[R] Regression line limited by the range of values

Wed May 24 22:32:11 CEST 2006

On Wed, 2006-05-24 at 21:53 +0200, Andreas Svensson wrote:
> Thankyou very much Marc for that nifty little script.
> 
> When I use it on my real dataset though, the lines are fat in the middle 
> and thinner towards the ends. I guess it's because "lines" draw one 
> fitted line for each x, and if you have hundreds of x, this turns into a 
> line that is thicker that it should be (due to rounding errors perhaps).
> 
> I got the tip to use "segments", and draw one line from min(x),min(y) to 
> max(x),max(y) but with real data with a bunch of "na.rm" and 
> "na.action"s this becomes very long and bulky.
> 
> For a regression with two data swarms and two trend lines it becomes 
> this long mess:
> 
> <>plot(TCgonad[Period=="1"], 
> ABelly[Period=="1"],xlim=c(0,20),ylim=c(130,160), col=”blue”)
> points(TCgonad[Period=="2"], ABelly[Period=="2"],col=”red”)
> 
> segments(
> min(TCgonad[Period=="1"],na.rm=T), 
> min(fitted(lm(ABelly[Period=="1"]~TCgonad[Period=="1"],
> na.action=na.exclude)),na.rm=T),
> max(TCgonad[Period=="1"],na.rm=T), 
> max(fitted(lm(ABelly[Period=="1"]~TCgonad[Period=="1"],
> na.action=na.exclude)),na.rm=T),col=”blue”)
> 
> <>segments(
> min(TCgonad[Period=="2"],na.rm=T), 
> min(fitted(lm(ABelly[Period=="2"]~TCgonad[Period=="2"],
> na.action=na.exclude)),na.rm=T),
> max(TCgonad[Period=="2"],na.rm=T), 
> max(fitted(lm(ABelly[Period=="2"]~TCgonad[Period=="2"],
> na.action=na.exclude)),na.rm=T),col=”red”)
> 
> 
> I just think it's strange that abline has as a nonadjustable default to 
> extrapolate the line to outside the data - a mortal sin in my field.
> 
> Cheers
> Andreas

Andreas,

What is likely happening is that your x values are not sorted in
increasing order as they were in the dummy data set, thus there is
probably some movement of the lines back and forth from one x value to
the next in the order that they appear in the data set.
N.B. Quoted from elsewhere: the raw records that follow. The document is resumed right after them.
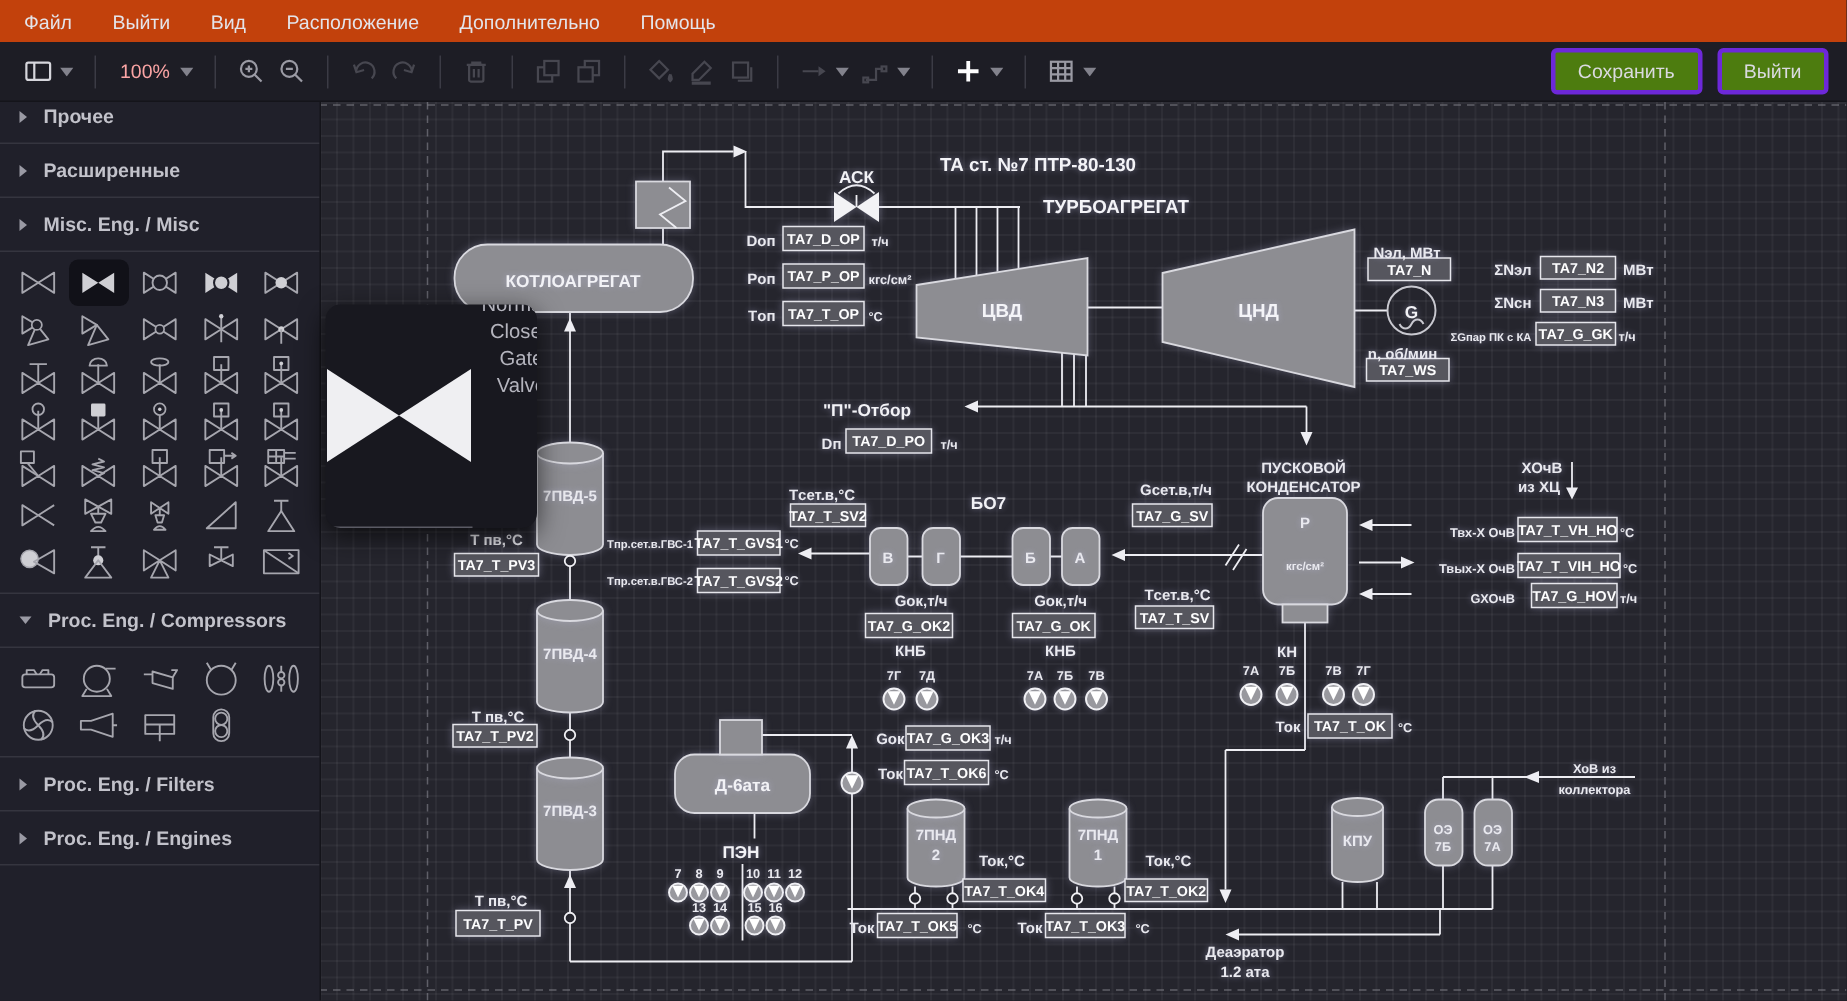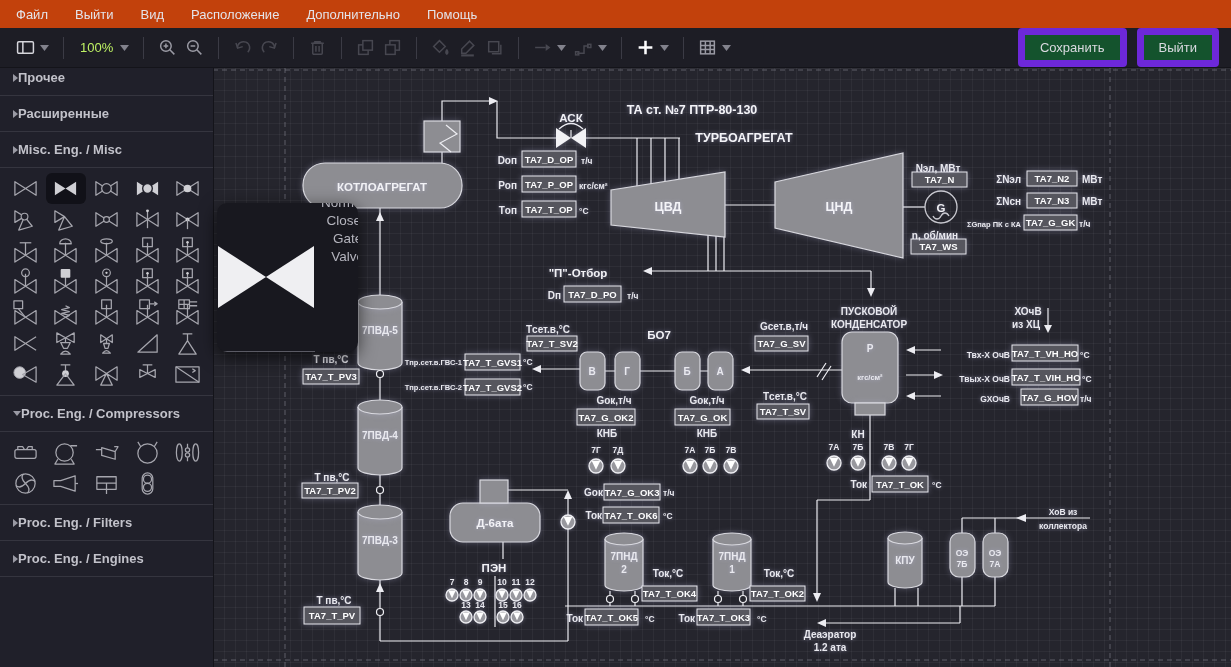--- a/index.html
+++ b/index.html
@@ -16,7 +16,7 @@
   .tbbtn{display:inline-flex;align-items:center;gap:5px;padding:3px 4px;border-radius:3px;}
   .tbbtn svg.ticon{width:19px;height:19px;stroke:currentColor;fill:none;stroke-width:1.4;}
   .tbbtn.bright{color:#d6d6dc;} .tbbtn.normal{color:#9a9aa4;} .tbbtn.disabled{color:#474750;} .tbbtn.white{color:#fdfdfe;}
-  .tbtext{font-size:13px;color:#bef264;padding:0 2px;}
+  .tbtext{font-size:13px;color:#fca5a5;padding:0 2px;}
   .caret{width:9px;height:6px;fill:#82828c;}
   .tb-right{margin-left:auto;display:flex;gap:10px;}
   .btn{border:7px solid #6d28d9;border-radius:4px;color:#dadae0;font-size:13px;padding:5px 15px;background:#14532d;}

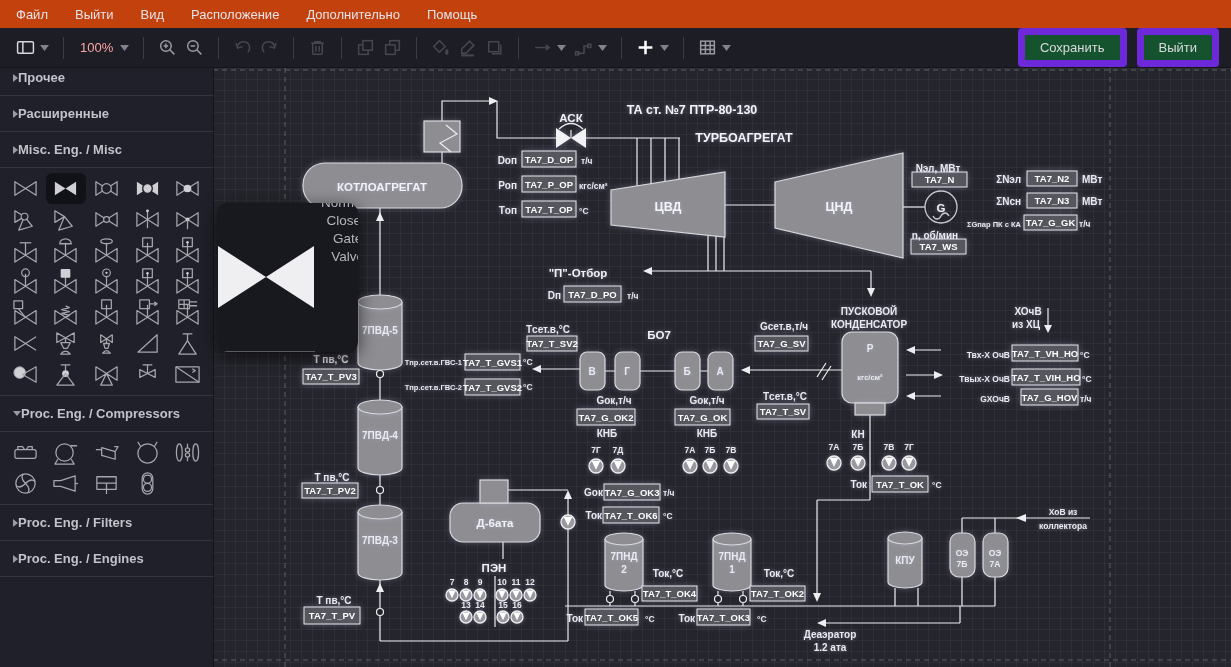--- a/index.html
+++ b/index.html
@@ -19,7 +19,7 @@
   .tbtext{font-size:13px;color:#fca5a5;padding:0 2px;}
   .caret{width:9px;height:6px;fill:#82828c;}
   .tb-right{margin-left:auto;display:flex;gap:10px;}
-  .btn{border:7px solid #6d28d9;border-radius:4px;color:#dadae0;font-size:13px;padding:5px 15px;background:#14532d;}
+  .btn{border:3px solid #6d28d9;border-radius:4px;color:#dadae0;font-size:13px;padding:5px 15px;background:#4d7c0f;}
   
   .sidebar{position:absolute;left:0;top:68px;width:213px;bottom:0;background:#20202a;z-index:20;
     overflow:hidden;border-right:1px solid #14141a;}

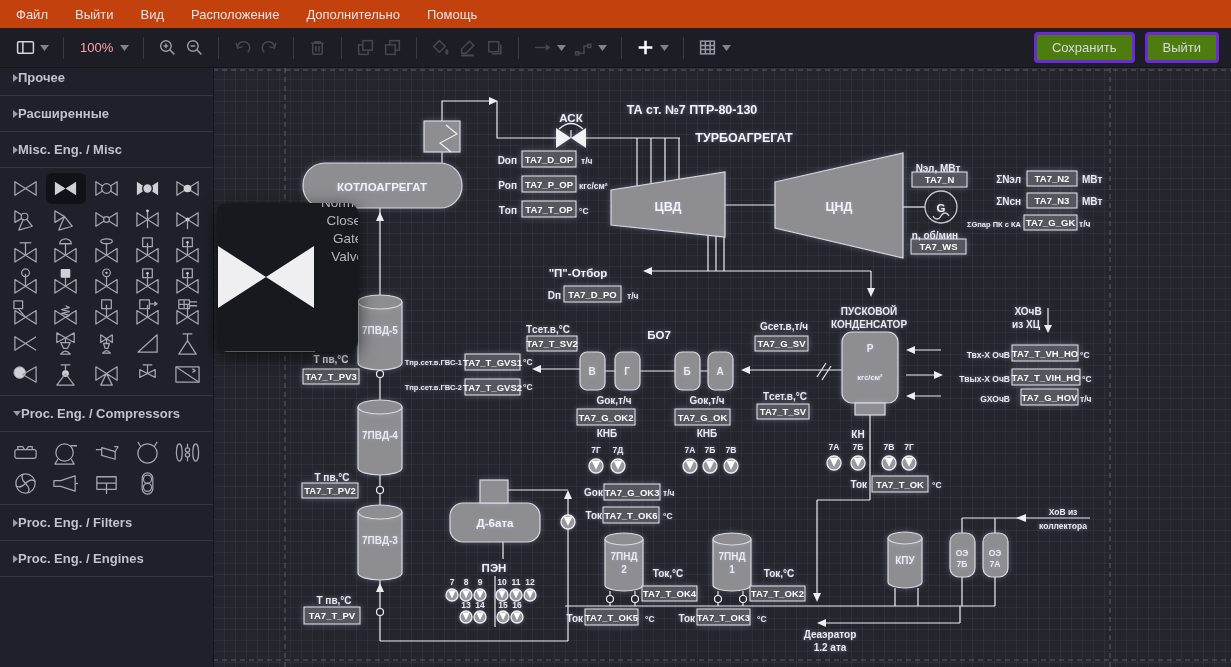--- a/index.html
+++ b/index.html
@@ -23,7 +23,7 @@
   
   .sidebar{position:absolute;left:0;top:68px;width:213px;bottom:0;background:#20202a;z-index:20;
     overflow:hidden;border-right:1px solid #14141a;}
-  .ps-header{height:35px;display:flex;align-items:center;padding:0 13px;
+  .ps-header{height:35px;display:flex;align-items:center;gap:11px;padding:0 13px;
     border-bottom:1px solid #35353f;color:#c2c2ca;font-size:13px;font-weight:bold;}
   .ps-header:first-child{margin-top:-8px;}
   .ps-arrow{width:0;height:0;border-left:5px solid #9a9aa4;border-top:4px solid transparent;border-bottom:4px solid transparent;}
Here is a more generic approach that should work. It is based upon the
examples in ?predict.lm. We create the two models and then use range(x?)
for the new min,max x values to be used for the prediction of the fitted
y values.

Thus:

# Create model1 using random data
set.seed(1)
x1 <- rnorm(15)
y1 <- x1 + rnorm(15)
model1 <- lm(y1 ~ x1)

# Create model2 using random data
set.seed(2)
x2 <- rnorm(15)
y2 <- x2 + rnorm(15)
model2 <- lm(y2 ~ x2)

# Plot the first set of points
# set the axis ranges based upon the common ranges of the 
# two sets of data
plot(x1, y1, col = "red", xlim = range(x1, x2),
     ylim = range(y1, y2))

# Add the second set of points
points(x2, y2, col = "blue")

# Create the first fitted line
# Create two x values for the prediction based upon the 
# range of x1
lines(range(x1), predict(model1, data.frame(x1 = range(x1))), 
      col = "red")

# Create the second fitted line
# Same here for the x2 values
lines(range(x2), predict(model2, data.frame(x2 = range(x2))), 
      col = "blue")

Note that in both cases for the fitted lines, the lines will be
constrained by the range of the actual x? data values.

This should be easier to apply in general.

HTH,

Marc Schwartz